Огнеплюй посмотрел на неё долгим взглядом, в котором сочетались нежность, сочувствие и насмешка.
— Не знаю, — честно ответил он. — Не знаю, только потому, что мне доподлинно известно, что это не так. Никто из нас не представляет достаточно точно, как он поведёт себя, что скажет и что сделает в той или иной ситуации, пока действительно в ней не окажется. Можно лишь предполагать. Так вот — я предполагаю, что был бы удивлён, но это не вызвало бы у меня мыслей, вроде — «Как низко пали потомки Самбульо!» Я принял бы тебя такой, какая ты есть и радовался бы тому, что имел счастье встретиться с тобой в этих мирах!
Это было сказано с такой искренностью, что у Анджелики слёзы навернулись на глаза. Но ей хотелось выяснить всё до конца, и потому она спросила:
— Так ты думаешь, нам стоило принять предложение того фермера? Ведь он предлагал неплохо заработать!
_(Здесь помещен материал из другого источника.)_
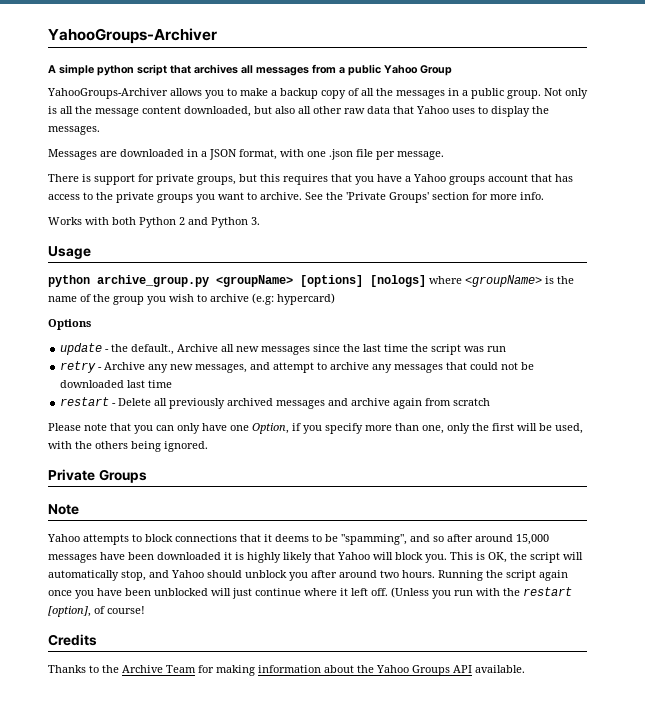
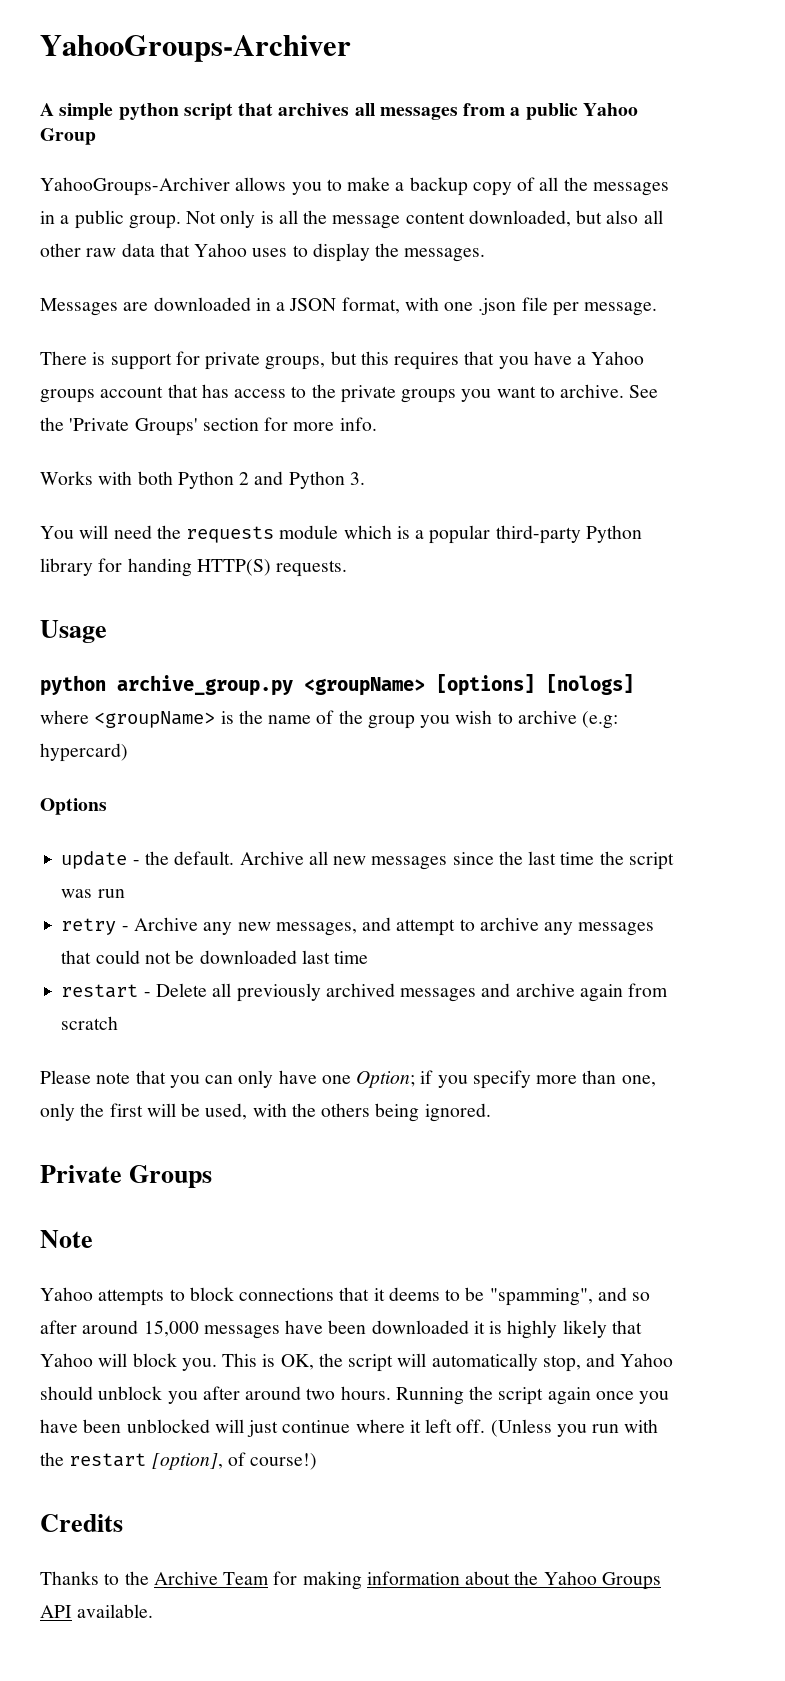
(260, 221) none -> [40,525,642,544] [40,558,348,577] // You will need the requests module which is a popular third-party Python library for handing HTTP(S) requests.
[131,344,175,355] default., -> [174,851,235,865] default.
[252,423,289,434] Option, -> [356,1070,416,1088] Option;
[107,606,145,614] course! -> [250,1453,318,1470] course!)

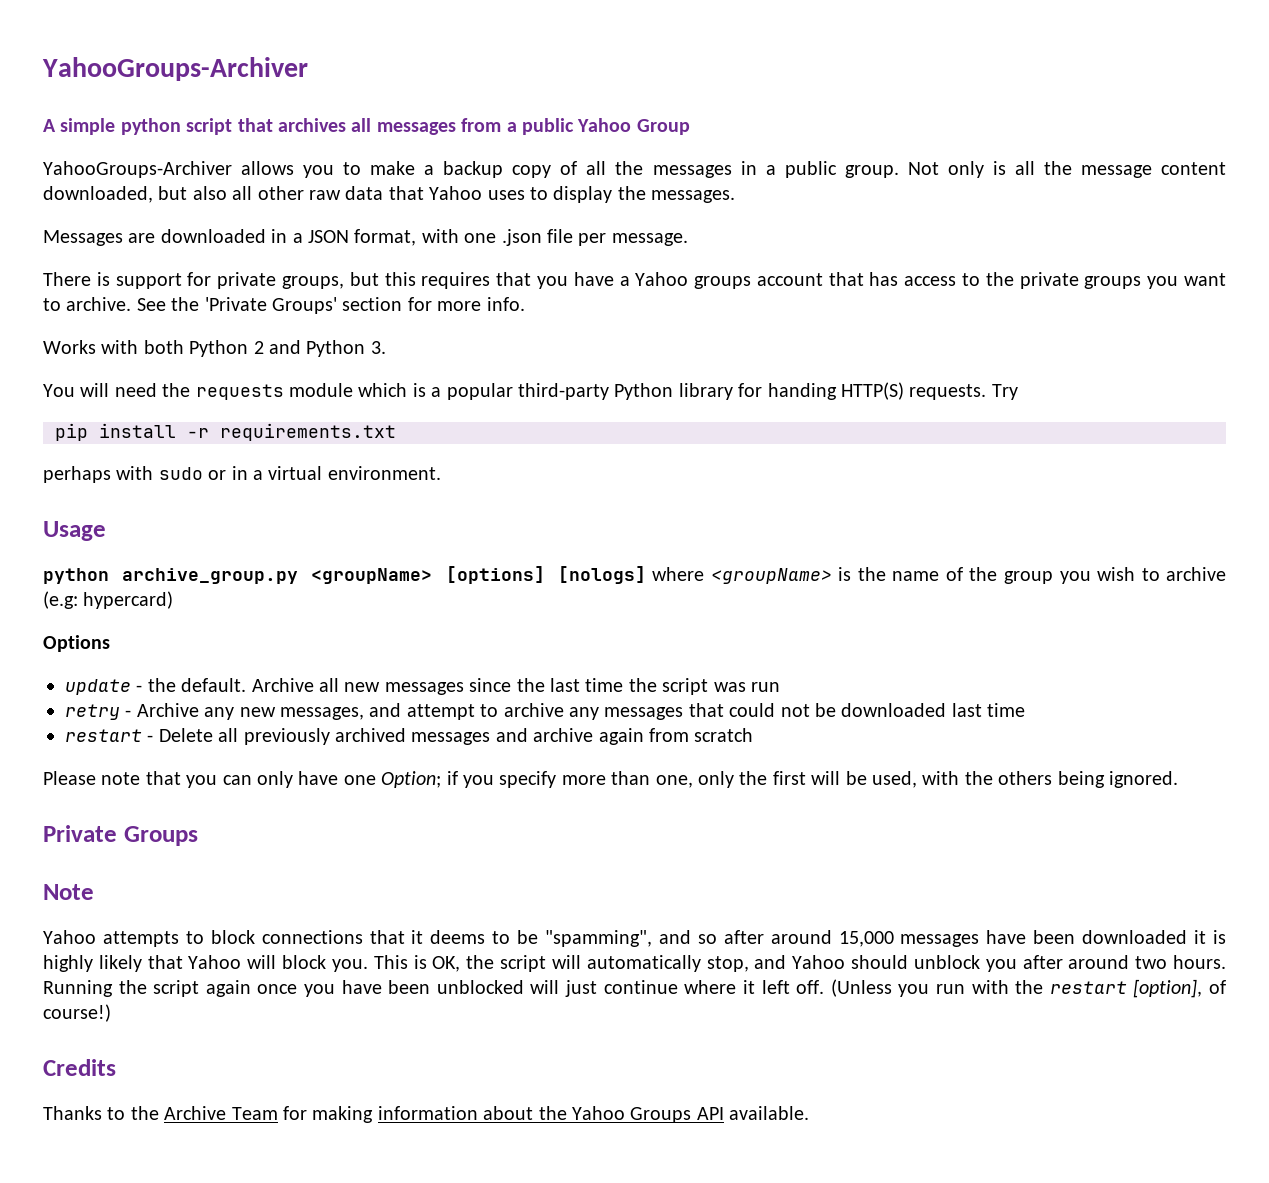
(348, 568) none -> [991,384,1018,400] [55,423,396,441] [43,466,441,483] Try // pip install -r requirements.txt // perhaps with sudo or in a virtual environment.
— Ни в коем случае! Я ни за что не допустил бы этого.
— Но почему же? Ты же ведь сам только что говорил…
— Ты, видимо, не слишком внимательно меня слушала, внучка! Я говорил о женщинах избравших плотскую любовь своей профессией, об особенностях которой я только что рассказывал, как в положительном, так и в отрицательном смысле. Конечно, я не считаю за великий грех разовый заработок непрофессионалок, попавших в безвыходное положение. Но ты сейчас не находишься в безвыходном положении, ведь у тебя есть мы! Я же со своей стороны перестал бы считать себя драконом, если бы отдал тебя и Мег этому хряку, чтобы потом воспользоваться заработанными вами деньгами. Поэтому я сказал ему, чтобы он убирался подобру-поздорову, пока я не заставил его подавиться этими драными бумажками. Вот что! Хватит рассуждать о сложностях человеческого бытия, а давайте-ка зажарим вот эту красотку!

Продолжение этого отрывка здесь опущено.